- [What is expected]:
The lines to copy from the data below are those that hold the string "style".

- [Recorded data]:
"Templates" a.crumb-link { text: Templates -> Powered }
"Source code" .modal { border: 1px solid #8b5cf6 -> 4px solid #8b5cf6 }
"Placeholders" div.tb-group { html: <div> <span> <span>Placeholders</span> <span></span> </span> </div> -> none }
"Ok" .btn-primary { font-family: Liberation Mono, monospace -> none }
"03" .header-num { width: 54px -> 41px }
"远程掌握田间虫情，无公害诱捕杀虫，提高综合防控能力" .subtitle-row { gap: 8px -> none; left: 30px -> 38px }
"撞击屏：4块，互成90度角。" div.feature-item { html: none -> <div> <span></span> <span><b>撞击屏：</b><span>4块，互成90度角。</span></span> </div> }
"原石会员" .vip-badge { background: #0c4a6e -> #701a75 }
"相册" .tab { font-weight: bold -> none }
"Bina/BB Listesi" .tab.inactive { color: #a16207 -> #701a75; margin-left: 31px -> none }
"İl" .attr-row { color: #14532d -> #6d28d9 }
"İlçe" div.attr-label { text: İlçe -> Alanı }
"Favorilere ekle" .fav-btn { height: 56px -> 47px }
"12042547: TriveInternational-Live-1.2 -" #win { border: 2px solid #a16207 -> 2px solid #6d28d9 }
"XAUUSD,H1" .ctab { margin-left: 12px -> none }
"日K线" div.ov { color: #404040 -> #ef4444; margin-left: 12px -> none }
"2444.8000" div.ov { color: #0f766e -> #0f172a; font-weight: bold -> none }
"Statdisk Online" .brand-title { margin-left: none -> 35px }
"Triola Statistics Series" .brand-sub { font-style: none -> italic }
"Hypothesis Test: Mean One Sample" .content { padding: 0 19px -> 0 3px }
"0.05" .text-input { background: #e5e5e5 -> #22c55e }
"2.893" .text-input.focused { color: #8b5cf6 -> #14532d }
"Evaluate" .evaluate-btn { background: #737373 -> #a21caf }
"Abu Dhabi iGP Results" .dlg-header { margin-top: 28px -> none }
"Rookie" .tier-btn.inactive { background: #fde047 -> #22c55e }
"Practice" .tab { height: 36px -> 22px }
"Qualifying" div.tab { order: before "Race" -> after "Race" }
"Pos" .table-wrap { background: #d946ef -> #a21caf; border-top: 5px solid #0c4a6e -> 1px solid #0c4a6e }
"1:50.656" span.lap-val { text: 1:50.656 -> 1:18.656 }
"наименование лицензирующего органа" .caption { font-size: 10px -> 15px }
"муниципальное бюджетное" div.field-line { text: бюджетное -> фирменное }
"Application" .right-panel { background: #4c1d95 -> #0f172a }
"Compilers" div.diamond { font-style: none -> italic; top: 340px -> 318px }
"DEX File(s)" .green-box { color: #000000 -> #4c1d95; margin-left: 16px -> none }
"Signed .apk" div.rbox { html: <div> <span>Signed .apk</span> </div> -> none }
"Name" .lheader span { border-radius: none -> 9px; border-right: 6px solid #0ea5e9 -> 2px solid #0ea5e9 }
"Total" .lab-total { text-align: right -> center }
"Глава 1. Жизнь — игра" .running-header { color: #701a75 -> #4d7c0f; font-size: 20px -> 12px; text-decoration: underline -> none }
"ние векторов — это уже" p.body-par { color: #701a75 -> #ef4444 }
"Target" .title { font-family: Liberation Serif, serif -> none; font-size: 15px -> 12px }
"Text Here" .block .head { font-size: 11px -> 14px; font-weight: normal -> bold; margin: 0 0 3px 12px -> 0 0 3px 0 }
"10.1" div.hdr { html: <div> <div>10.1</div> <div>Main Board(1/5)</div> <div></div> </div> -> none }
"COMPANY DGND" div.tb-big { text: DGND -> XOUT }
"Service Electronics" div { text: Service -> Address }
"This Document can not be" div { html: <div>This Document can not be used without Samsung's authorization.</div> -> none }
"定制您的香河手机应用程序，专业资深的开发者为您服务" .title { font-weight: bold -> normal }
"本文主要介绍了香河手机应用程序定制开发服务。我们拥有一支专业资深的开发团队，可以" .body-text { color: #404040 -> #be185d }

- [Solved exercise]:
"Triola Statistics Series" .brand-sub { font-style: none -> italic }
"Compilers" div.diamond { font-style: none -> italic; top: 340px -> 318px }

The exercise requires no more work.